**INSTRUCTIONS FOR THE TASK:**
Among the entries that follow, some lines contain the word "number". Show all of them.

**MATERIAL FOR THIS TASK:**
━━━━━━━━
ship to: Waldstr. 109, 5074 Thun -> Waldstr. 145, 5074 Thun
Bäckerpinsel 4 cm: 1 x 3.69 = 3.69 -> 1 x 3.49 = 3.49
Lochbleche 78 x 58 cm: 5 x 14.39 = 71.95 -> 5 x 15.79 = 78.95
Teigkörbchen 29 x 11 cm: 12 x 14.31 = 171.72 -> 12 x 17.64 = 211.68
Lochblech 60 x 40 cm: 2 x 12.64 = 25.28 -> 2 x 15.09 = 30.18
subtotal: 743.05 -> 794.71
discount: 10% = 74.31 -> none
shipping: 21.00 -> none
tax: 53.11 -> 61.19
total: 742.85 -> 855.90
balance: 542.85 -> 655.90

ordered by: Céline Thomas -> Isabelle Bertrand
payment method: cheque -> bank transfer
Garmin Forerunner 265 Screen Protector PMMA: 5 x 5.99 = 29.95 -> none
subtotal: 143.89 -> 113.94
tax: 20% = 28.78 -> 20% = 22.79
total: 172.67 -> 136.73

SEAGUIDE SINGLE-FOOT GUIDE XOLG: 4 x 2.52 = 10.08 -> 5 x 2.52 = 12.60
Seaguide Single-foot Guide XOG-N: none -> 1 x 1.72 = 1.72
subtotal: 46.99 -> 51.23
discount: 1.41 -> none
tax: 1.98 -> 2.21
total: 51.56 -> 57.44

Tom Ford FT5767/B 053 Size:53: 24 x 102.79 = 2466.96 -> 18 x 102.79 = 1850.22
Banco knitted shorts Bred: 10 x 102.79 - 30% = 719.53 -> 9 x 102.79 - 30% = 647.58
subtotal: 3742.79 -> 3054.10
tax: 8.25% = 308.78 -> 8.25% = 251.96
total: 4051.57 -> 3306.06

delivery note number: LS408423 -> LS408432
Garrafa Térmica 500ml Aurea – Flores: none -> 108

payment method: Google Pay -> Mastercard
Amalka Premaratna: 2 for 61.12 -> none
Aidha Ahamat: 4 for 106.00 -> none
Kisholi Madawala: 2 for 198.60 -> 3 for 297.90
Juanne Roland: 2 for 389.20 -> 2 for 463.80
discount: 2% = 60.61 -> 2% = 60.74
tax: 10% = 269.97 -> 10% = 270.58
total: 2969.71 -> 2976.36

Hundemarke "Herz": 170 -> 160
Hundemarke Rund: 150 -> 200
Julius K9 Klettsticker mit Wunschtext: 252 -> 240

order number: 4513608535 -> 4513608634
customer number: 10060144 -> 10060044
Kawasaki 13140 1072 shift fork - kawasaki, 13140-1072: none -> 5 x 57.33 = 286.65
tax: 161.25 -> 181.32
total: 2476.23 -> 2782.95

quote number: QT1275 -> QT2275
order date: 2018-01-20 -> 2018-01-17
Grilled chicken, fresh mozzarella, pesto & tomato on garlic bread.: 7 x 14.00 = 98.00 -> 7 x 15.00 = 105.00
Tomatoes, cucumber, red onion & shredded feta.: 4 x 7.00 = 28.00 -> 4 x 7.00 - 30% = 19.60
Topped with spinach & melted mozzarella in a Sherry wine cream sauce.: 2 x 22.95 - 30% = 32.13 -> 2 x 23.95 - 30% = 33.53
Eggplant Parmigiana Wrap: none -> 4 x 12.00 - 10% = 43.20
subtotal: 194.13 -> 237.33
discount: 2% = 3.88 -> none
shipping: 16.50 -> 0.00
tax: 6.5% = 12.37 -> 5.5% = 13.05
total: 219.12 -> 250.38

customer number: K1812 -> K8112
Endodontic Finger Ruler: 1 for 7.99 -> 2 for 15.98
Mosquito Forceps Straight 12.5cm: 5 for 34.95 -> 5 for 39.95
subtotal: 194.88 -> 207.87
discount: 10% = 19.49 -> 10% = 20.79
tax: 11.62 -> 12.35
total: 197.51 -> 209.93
━━━━━━━━
**REPLY TO THE TASK:**
delivery note number: LS408423 -> LS408432
order number: 4513608535 -> 4513608634
customer number: 10060144 -> 10060044
quote number: QT1275 -> QT2275
customer number: K1812 -> K8112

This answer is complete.